- [ABOUT THIS EXERCISE]
Return each line of the data below verbatim; pictures are to be left out.

━━━━━ RECORDS TO PROCESS ━━━━━

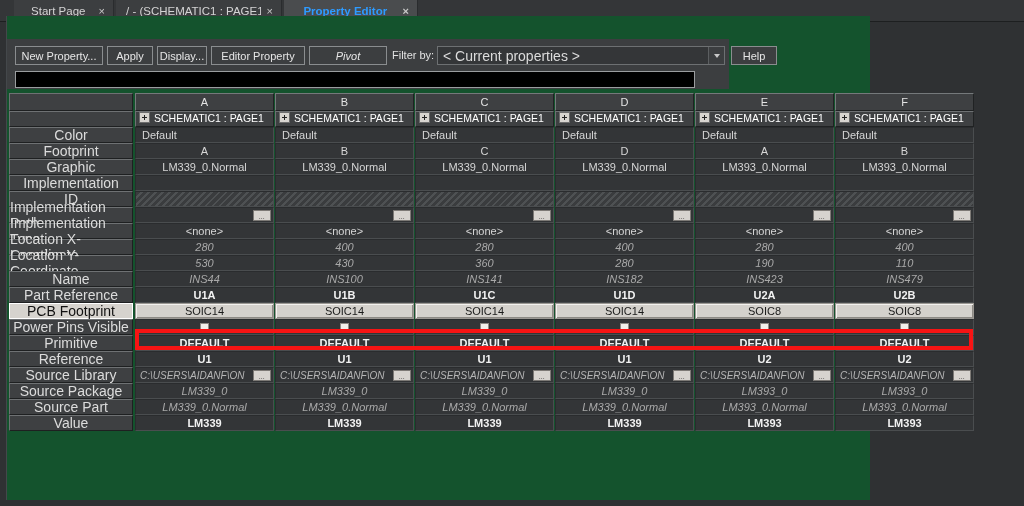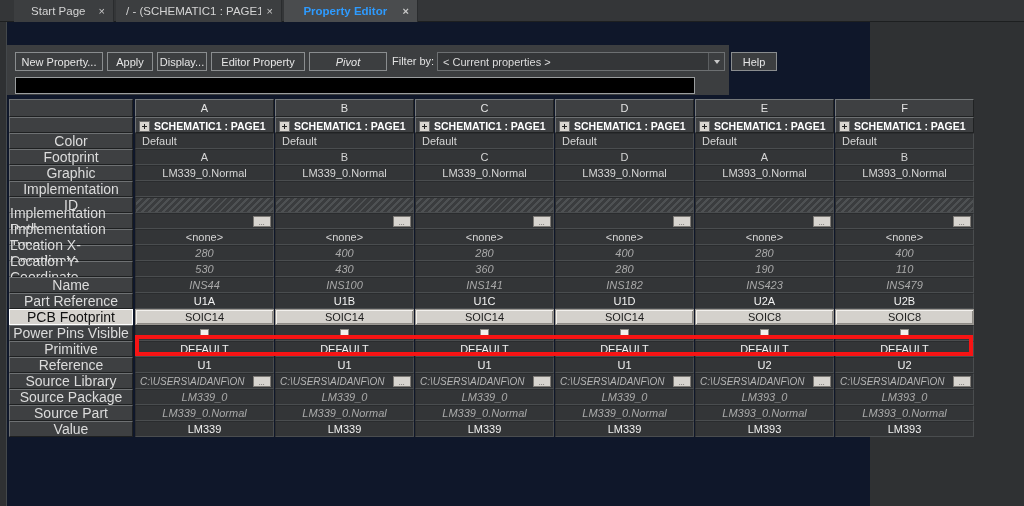"New Property..." .panel { background: #0f172a -> #14532d; top: 22px -> 16px }
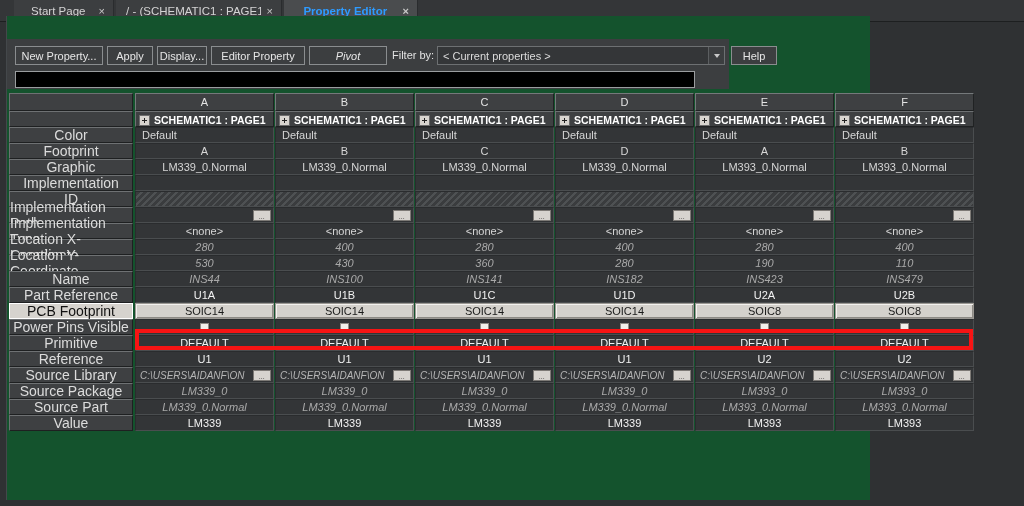"< Current properties >" .fcombo .ftxt { font-size: 11px -> 14px }
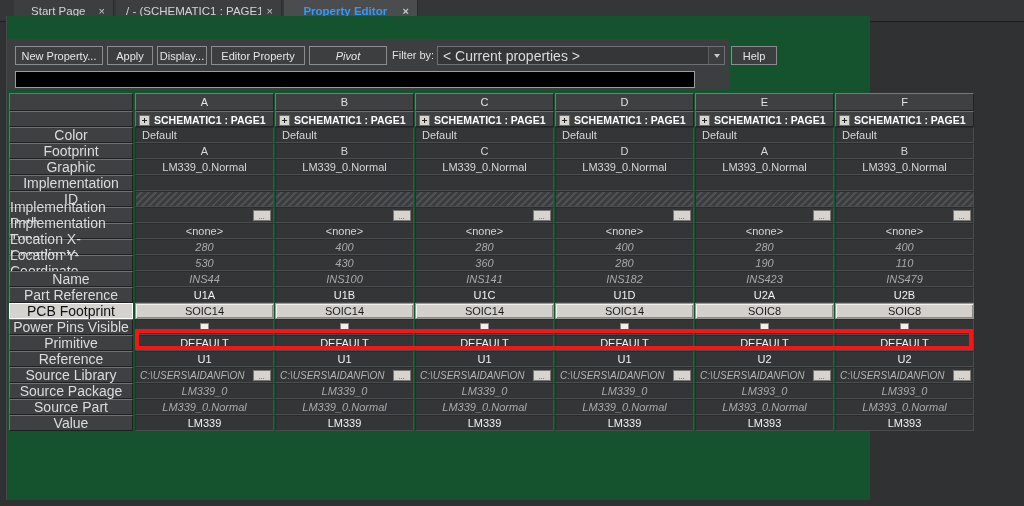"SCHEMATIC1 : PAGE1" .pagecell { align-items: flex-end -> flex-start; font-weight: bold -> normal }
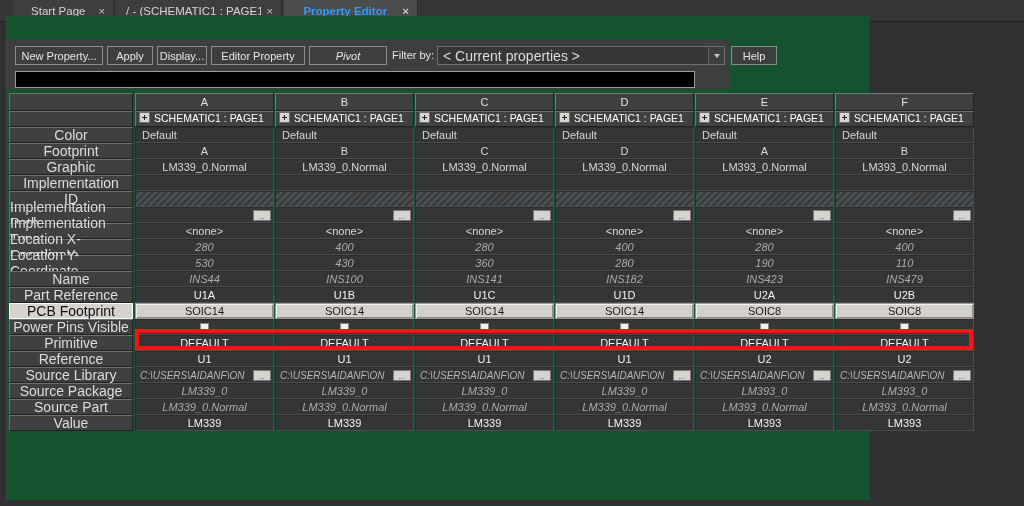"U1A" .cell.bold { font-weight: normal -> bold }
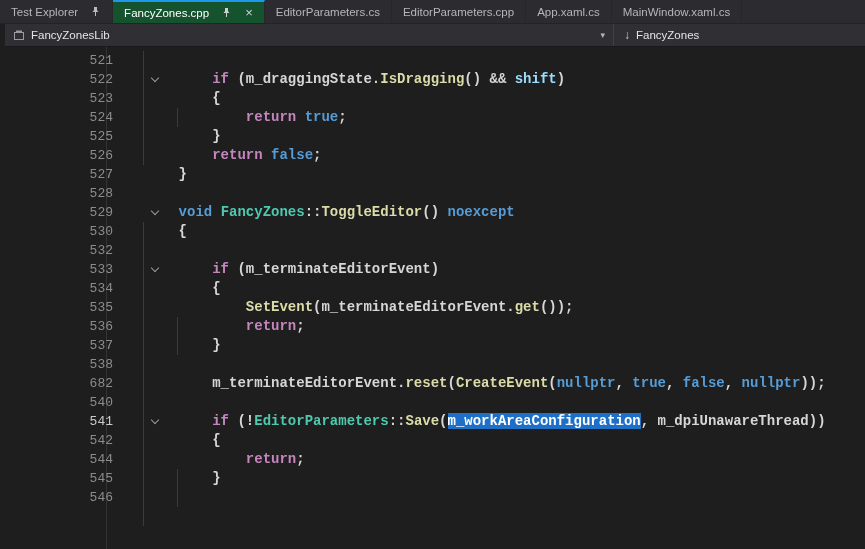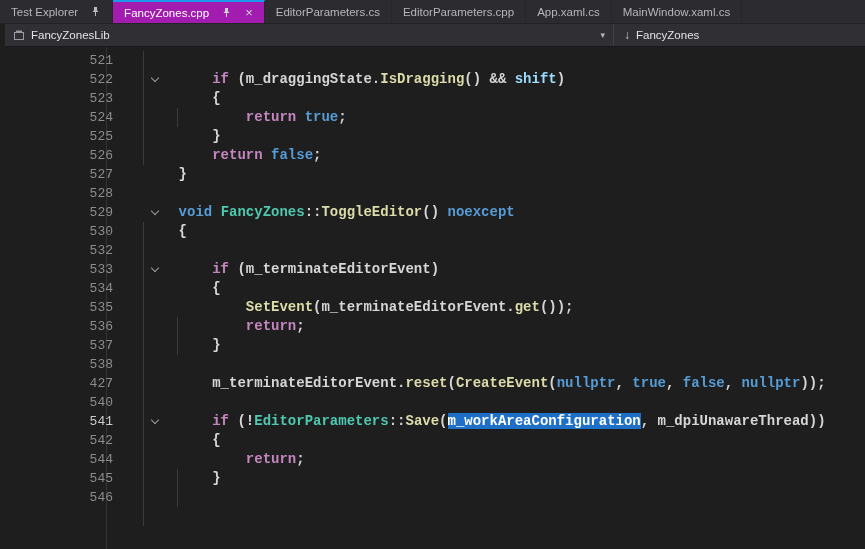"FancyZones.cpp" .tab.active { background: #a21caf -> #14532d }
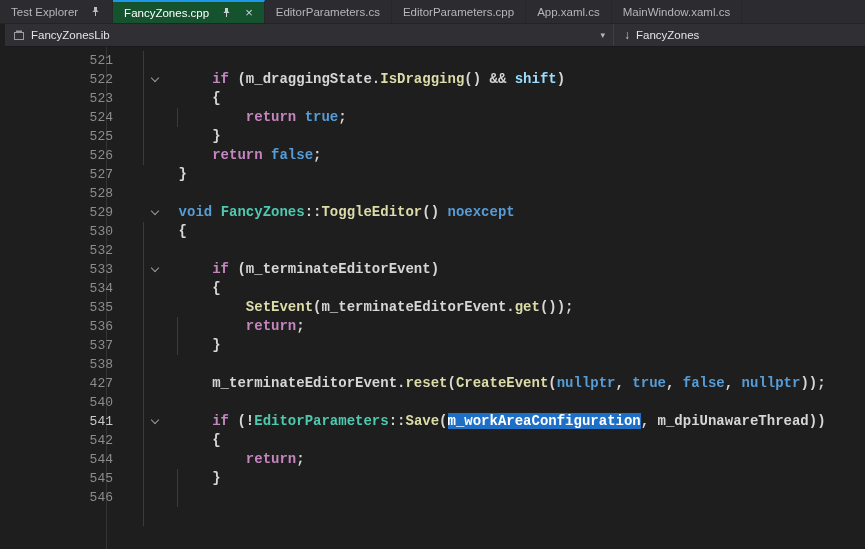"427" span.num { text: 427 -> 682 }
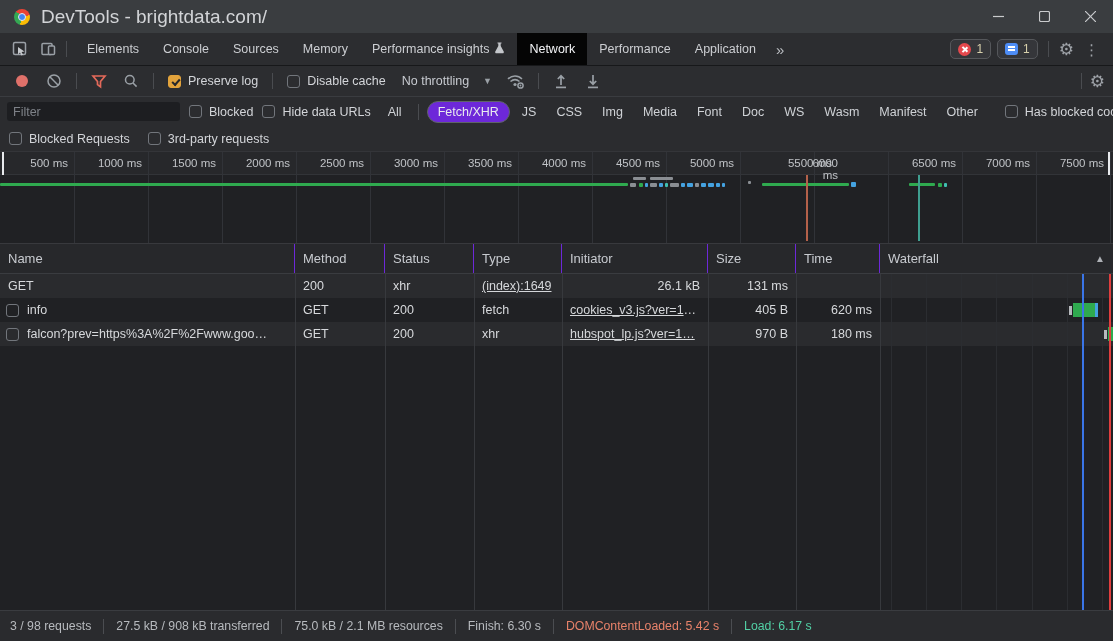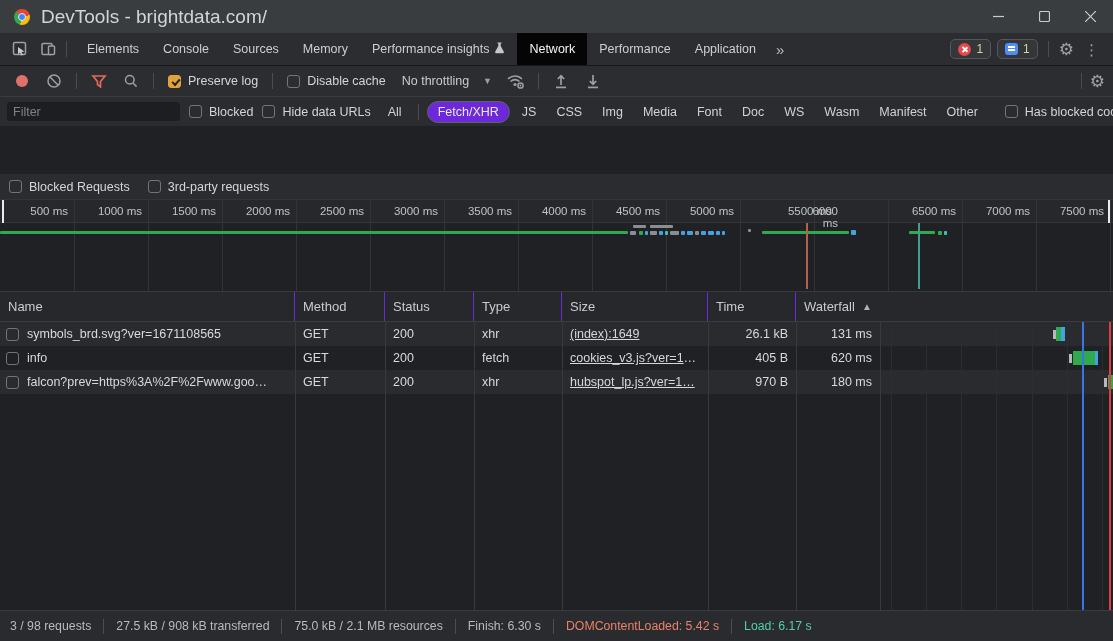"Blocked Requests" .filterbar2 { margin-top: 48px -> none }
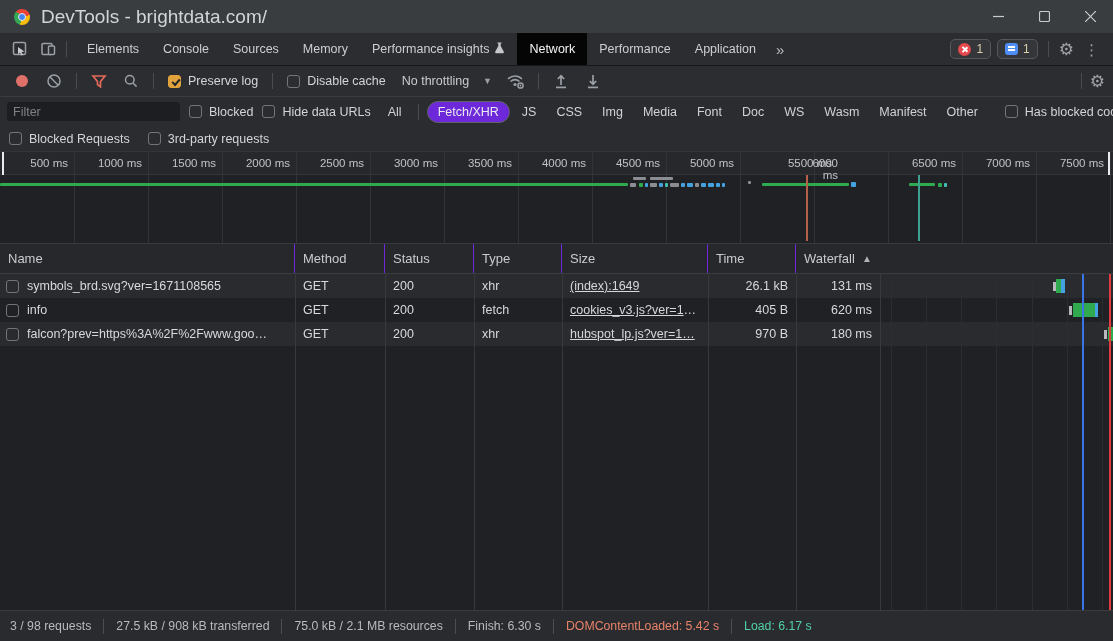"Initiator" div.gh-cell { html: none -> <div> <span>Initiator</span> </div> }
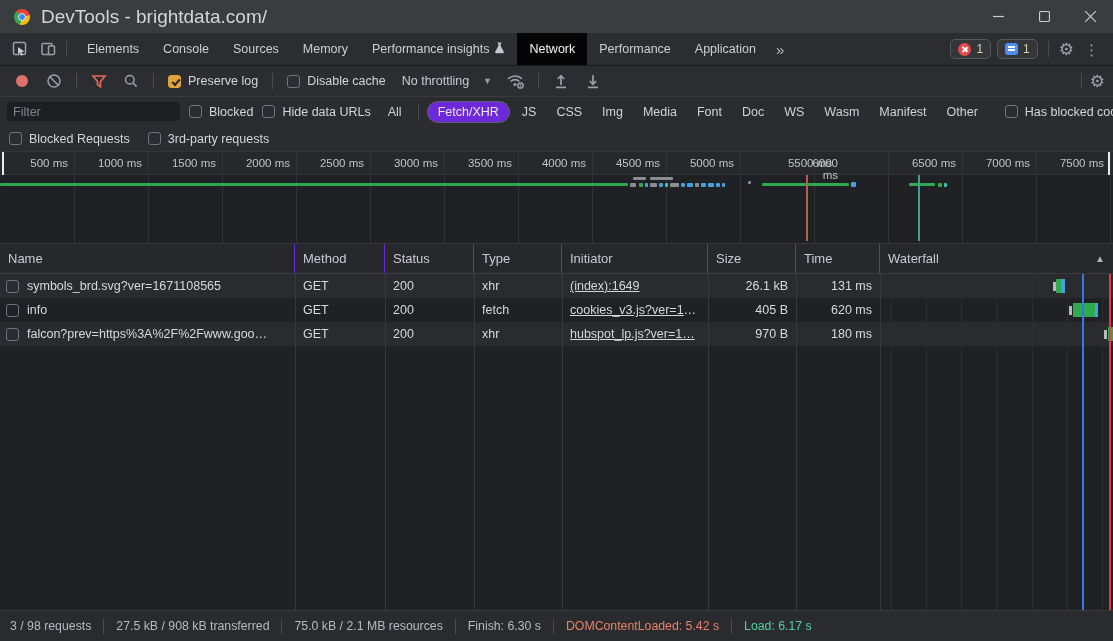"symbols_brd.svg?ver=1671108565" div.gcell { html: <div> <span></span> <span>symbols_brd.svg?ver=1671108565</span> </div> -> none }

━━━━━

- [RESULT]
"New Property..." .panel { background: #0f172a -> #14532d; top: 22px -> 16px }
"< Current properties >" .fcombo .ftxt { font-size: 11px -> 14px }
"SCHEMATIC1 : PAGE1" .pagecell { align-items: flex-end -> flex-start; font-weight: bold -> normal }
"U1A" .cell.bold { font-weight: normal -> bold }
"FancyZones.cpp" .tab.active { background: #a21caf -> #14532d }
"427" span.num { text: 427 -> 682 }
"Blocked Requests" .filterbar2 { margin-top: 48px -> none }
"Initiator" div.gh-cell { html: none -> <div> <span>Initiator</span> </div> }
"symbols_brd.svg?ver=1671108565" div.gcell { html: <div> <span></span> <span>symbols_brd.svg?ver=1671108565</span> </div> -> none }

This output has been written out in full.